В конце года вернется из Магадана с заплечным мешком Варлам Шаламов, и Борис Пастернак подарит ему опубликованный перевод «Фауста» со следующей надписью:

«Варламу Тихоновичу. Шаламову. Среди событий, наполнивших меня силою и счастьем на пороге Нового 1954 года, было и Ваше освобождение и приезд в Москву. Давайте с верою и надеждой жить дальше, и да будет эта книга не содержанием, не духом своим, а просто, как предмет в пространстве и объект суеверия, талисманом в постепенно облегчающейся Вашей судьбе, с утверждением деятельности. Б. Пастернак. 2 янв. 1954. Москва».

Вашими устами – да мед пить...

Начиналась оттепель, быстро превратившаяся в заморозки, но компания на Большом Каретном исповедовала свою религию. В конце восьмидесятых Артур Макаров об этом скажет так:

«Принцип, объединявший нас всех, был очень простой: не иметь ничего общего с тем, что происходит вокруг – со всей этой сволотой».

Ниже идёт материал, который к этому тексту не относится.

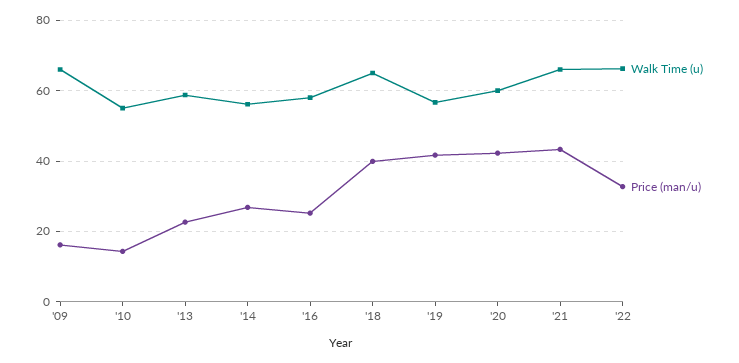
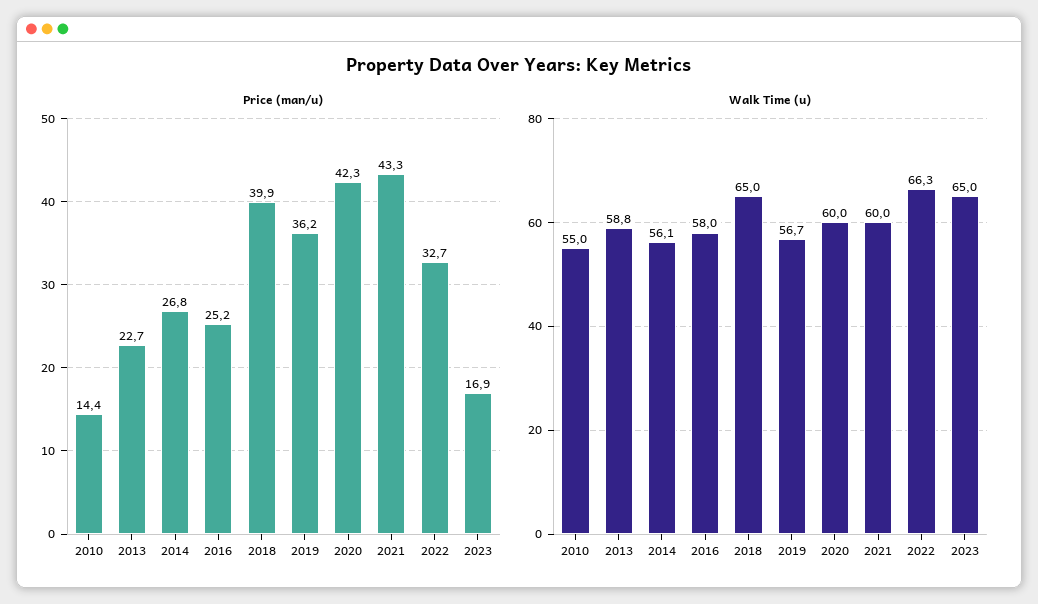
Walk Time (u), '09: 66 -> none
Price (man/u), '09: 16 -> none
Price (man/u), '19: 42 -> 36.2
Walk Time (u), '21: 66 -> 60
Price (man/u), 2023: none -> 16.9
Walk Time (u), 2023: none -> 65

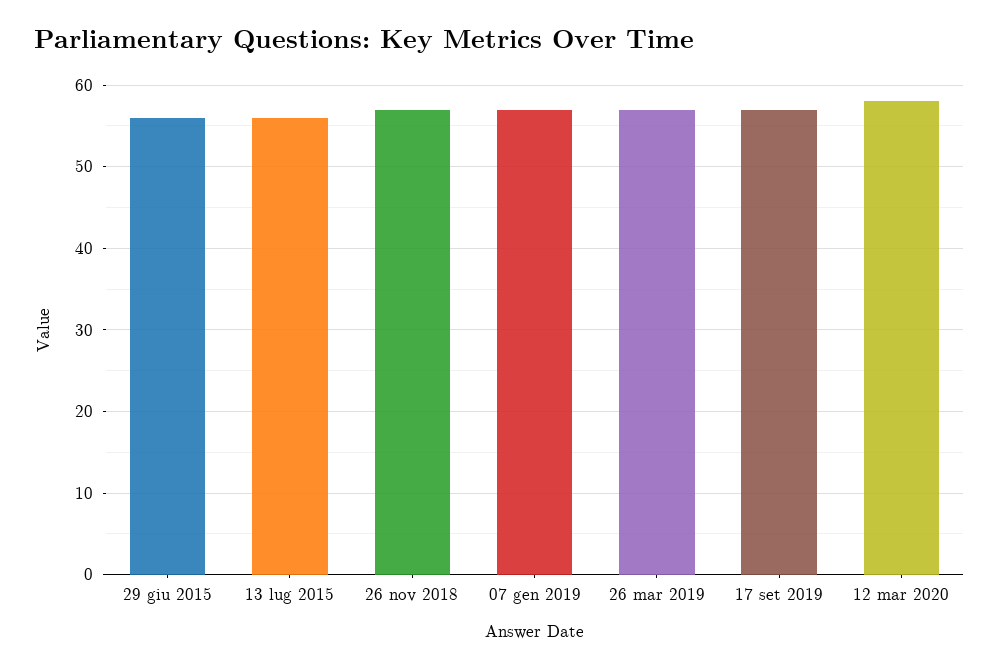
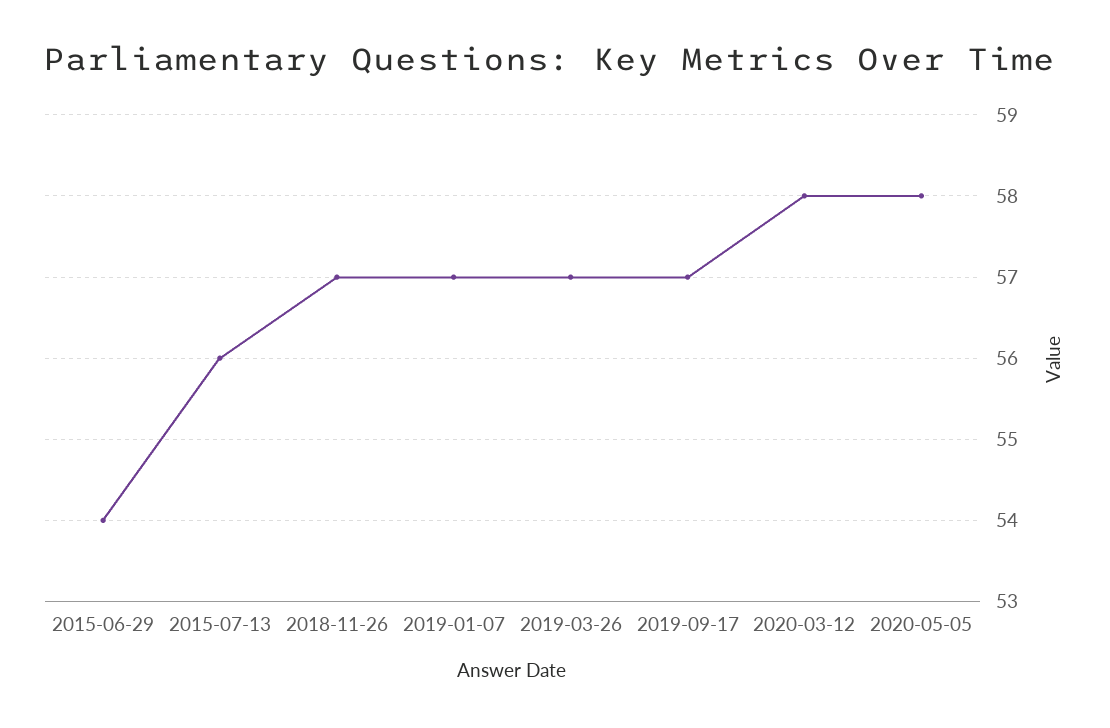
29 giu 2015: 56 -> 54
2020-05-05: none -> 58

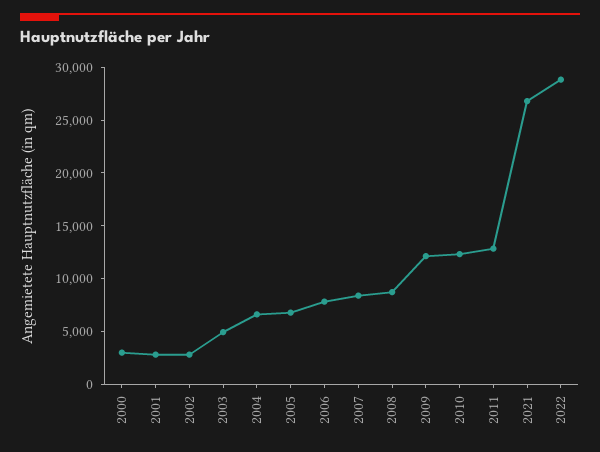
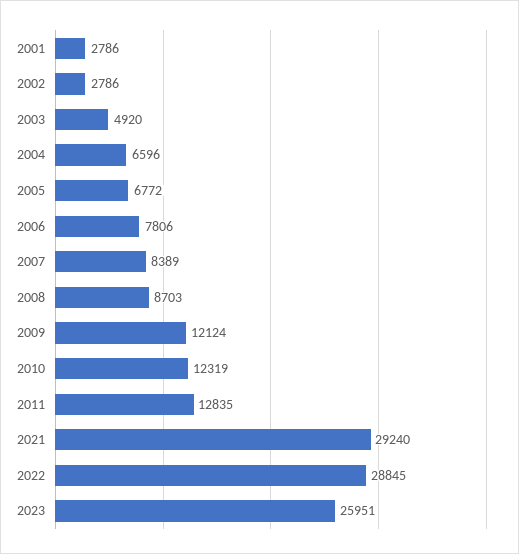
2000: 3000 -> none
2021: 27000 -> 29240
2023: none -> 25951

Каретный сформировал и Владимира Высоцкого. Здесь он впервые выразил себя вполне – задолго до того, как стал всенародно известен. Здесь, в доме, ставшем ему родным, он был посвящен в мужское рыцарское братство, аналоги которого нужно искать разве что при дворах Короля Артура или Владимира Красное Солнышко. Здесь он жадно впитывал в себя чужой опыт и щедро делился в ответ не расходованной энергией добра и любви, той жизненной силой, которая отличала его и после в театре ли, на концертной ли сцене. Как зеленому листу, ему нужен был солнечный свет и азот, а взамен он давал кислород. И этого жизненно важного продукта хватало с лихвой на всех».